Acontece que, quando caminhava na rua com destino ao seu local de trabalho, ela encontrou um boné dentro do qual havia uma carteira com uma boa quantia de dinheiro e um celular.
Naquele momento, ficou tentada a usar o dinheiro para quitar seu cartão – pensou que fosse um sinal de que Deus atendera a oração dela. Contudo, ela resistiu à tentação e guardou os objetos.
Horas depois, uma mulher ligou para o celular encontrado. Minha irmã atendeu. Era a esposa do dono dos objetos. Acertaram a devolução, e o dono acabou lhe presenteou com todo o dinheiro que havia na carteira.
Meses depois, ela reencontrou aquele homem na rua. Ele era proprietário de uma empresa.

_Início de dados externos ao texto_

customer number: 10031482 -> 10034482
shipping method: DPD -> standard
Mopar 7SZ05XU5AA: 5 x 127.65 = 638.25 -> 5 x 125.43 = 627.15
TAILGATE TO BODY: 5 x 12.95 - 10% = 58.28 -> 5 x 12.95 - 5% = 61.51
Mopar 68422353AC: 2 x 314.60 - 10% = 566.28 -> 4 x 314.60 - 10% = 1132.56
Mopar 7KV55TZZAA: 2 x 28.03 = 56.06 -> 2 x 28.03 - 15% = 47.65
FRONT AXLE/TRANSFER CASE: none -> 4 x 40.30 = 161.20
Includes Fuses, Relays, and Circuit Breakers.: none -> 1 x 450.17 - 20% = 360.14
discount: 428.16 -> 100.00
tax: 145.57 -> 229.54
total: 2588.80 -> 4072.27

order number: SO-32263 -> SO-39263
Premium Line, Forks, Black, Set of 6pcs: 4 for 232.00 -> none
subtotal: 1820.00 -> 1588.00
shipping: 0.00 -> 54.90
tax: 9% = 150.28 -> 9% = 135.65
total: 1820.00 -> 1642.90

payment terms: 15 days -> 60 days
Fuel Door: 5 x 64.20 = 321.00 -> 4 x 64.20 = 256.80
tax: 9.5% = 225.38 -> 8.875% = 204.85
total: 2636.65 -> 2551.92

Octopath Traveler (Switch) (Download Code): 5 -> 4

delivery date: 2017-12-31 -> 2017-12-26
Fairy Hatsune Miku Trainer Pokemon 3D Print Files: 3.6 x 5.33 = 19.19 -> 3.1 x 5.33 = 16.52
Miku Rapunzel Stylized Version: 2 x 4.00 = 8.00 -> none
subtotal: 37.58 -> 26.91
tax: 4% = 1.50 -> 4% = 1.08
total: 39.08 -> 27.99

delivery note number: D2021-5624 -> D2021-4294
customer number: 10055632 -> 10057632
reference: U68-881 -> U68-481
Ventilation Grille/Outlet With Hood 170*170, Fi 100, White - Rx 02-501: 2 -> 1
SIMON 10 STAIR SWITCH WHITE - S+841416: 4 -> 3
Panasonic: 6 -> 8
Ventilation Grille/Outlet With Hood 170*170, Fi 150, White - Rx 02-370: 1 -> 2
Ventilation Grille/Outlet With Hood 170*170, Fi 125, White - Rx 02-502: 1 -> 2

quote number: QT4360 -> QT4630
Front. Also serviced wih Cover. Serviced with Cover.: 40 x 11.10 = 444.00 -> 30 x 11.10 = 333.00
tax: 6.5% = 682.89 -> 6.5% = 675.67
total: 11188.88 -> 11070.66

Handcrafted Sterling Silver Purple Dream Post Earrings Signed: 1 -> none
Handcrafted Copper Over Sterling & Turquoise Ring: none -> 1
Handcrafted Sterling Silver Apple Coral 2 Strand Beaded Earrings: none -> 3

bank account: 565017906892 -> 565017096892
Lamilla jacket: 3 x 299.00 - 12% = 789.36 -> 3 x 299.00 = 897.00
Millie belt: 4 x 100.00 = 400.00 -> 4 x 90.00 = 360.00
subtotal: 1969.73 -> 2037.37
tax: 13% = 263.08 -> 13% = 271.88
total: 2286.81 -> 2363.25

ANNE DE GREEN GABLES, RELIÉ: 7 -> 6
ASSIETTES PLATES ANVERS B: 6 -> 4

Minha irmã estava desempregada. Ele a contratou. Foi uma benção.
Quando ela me contou essa história, eu adverti que, às vezes, o “pai da mentira” tenta nos confundir com falsos sinais que parecem ser de Deus, mas não o é.
Penso – mas posso estar errado – que, se for um sinal que nos leve à desonestidade ou a fazer coisas erradas, certamente que não é de Deus.